# No good deed goes unpunished.



## jeb21 (Jun 10, 2008)

My secretary is turning 21 next month and she was fairly certain that she wants to purchase a Sig 239. I went with her to my favorite gun shop to help her finalize her decision. While we were there I saw a nice 90% Ruger Security Six in Stainless. Mechanically it is in excellent condition with nice DA and SA trigger pull. With taxes ect . the total cost was $290.00 Naturally, I had to purchase it 

Just goes to show you. Try to help out a friend and look at what happens.


----------



## BeefyBeefo (Jan 30, 2008)

brokenimagebrokenimage


----------



## macgulley (Mar 10, 2009)

Well, sometimes you've just gotta do what you've gotta do. :smt083


----------



## plentyofpaws (Nov 7, 2008)

Hmmm, we all know what the pistol looks like. A pic of the secretary would kinda give us all an idea of why you were so kind to help her

But hey you got a beautiful gun!!!!


----------



## unpecador (May 9, 2008)

That's what friends are for. :mrgreen:

Congrats! :smt023


----------



## babs (Nov 30, 2007)

Someone still uses the term "Secretary". Bravo! I find it to be a very professional and completely fine title that had fallen out of popularity for some completely ridiculous politically-correct reason, replaced by a silly false title of "administrator" or "administrative assistant". 

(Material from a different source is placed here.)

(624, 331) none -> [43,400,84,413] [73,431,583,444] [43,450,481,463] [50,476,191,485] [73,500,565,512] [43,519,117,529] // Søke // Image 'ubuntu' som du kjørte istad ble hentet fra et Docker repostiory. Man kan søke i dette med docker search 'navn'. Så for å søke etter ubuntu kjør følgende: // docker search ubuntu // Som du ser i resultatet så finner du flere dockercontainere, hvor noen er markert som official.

Choice be known, I'd rather be called a dang good Secretary than the latter any day of the week. "Administrative Assistant" would make me think.. Jeez, just call me a Custodial Engineer as well if I clean the crapper for Pete's sake.

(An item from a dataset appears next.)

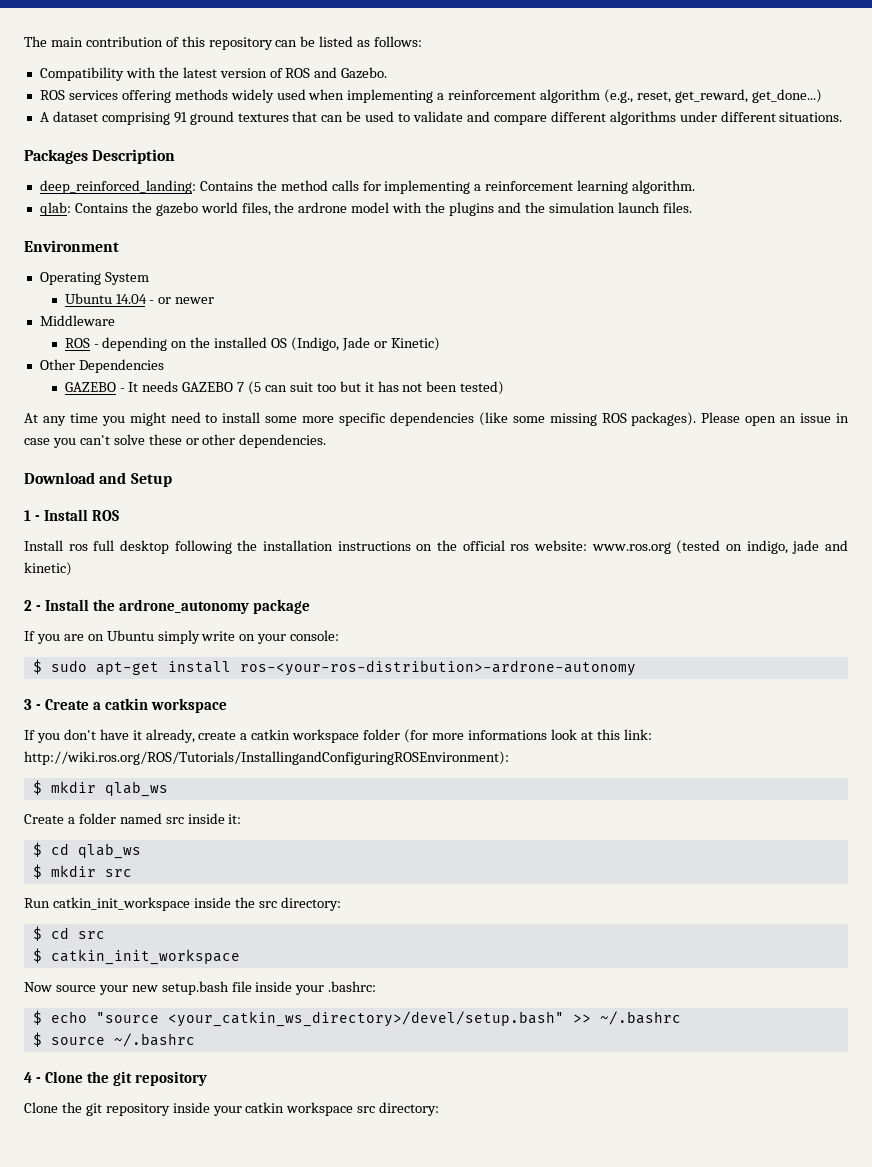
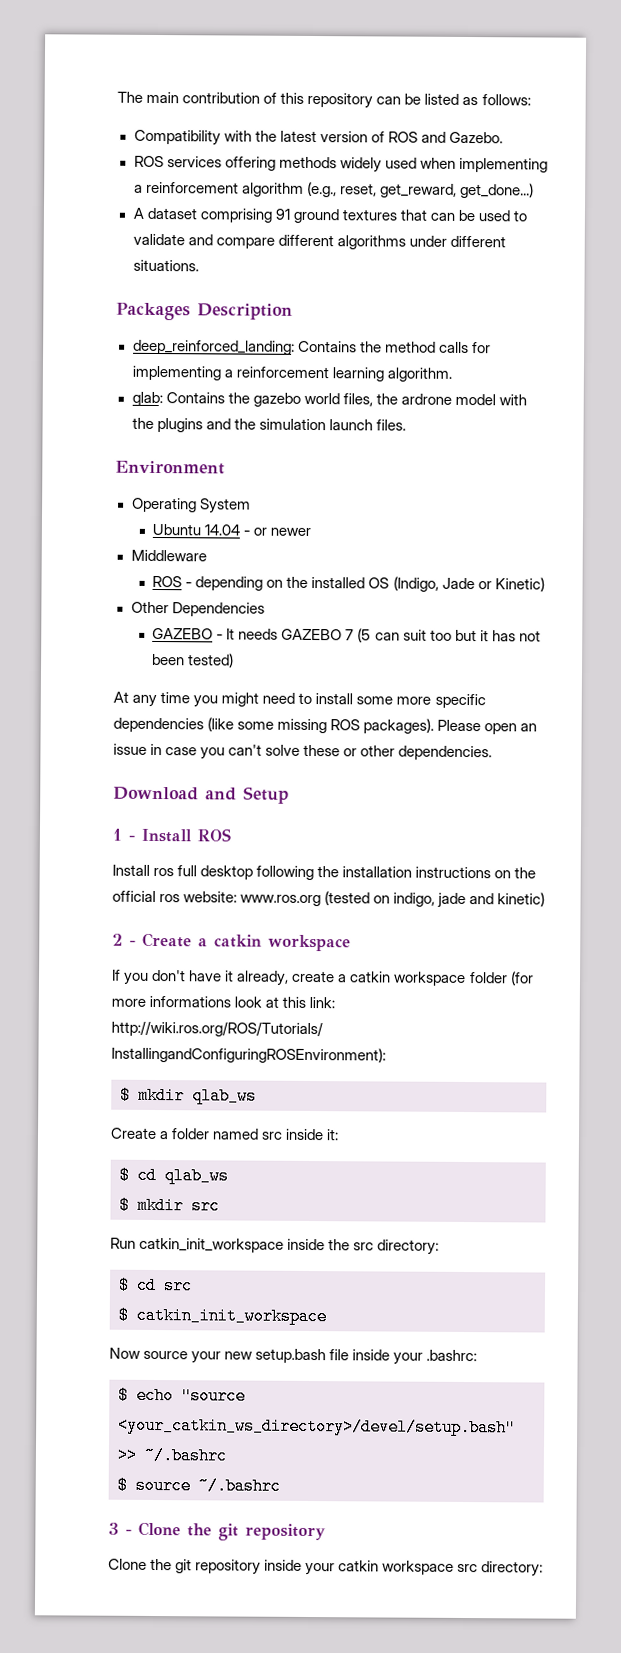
[45,599,311,614] [24,630,340,644] [32,659,636,676] [24,699,42,710] Install the ardrone_autonomy package // If you are on Ubuntu simply write on your console: // $ sudo apt-get install ros-<your-ros-distribution>-ardrone-autonomy // 3 - -> (136, 943) none
[24,1072,32,1083] 4 -> [108,1522,119,1535] 3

hehehe.. sorry, just had to say Well-done with a more professional, traditional title there. :smt033


----------



## jeb21 (Jun 10, 2008)

Secretary is an appopriate title in my opinion. No pictures of my secretary though she is very cute. One day in the near future she will be applying for a position with the FBI - thus her interest in learning to shoot.


----------



## dave33 (Mar 13, 2009)

Good for her.


----------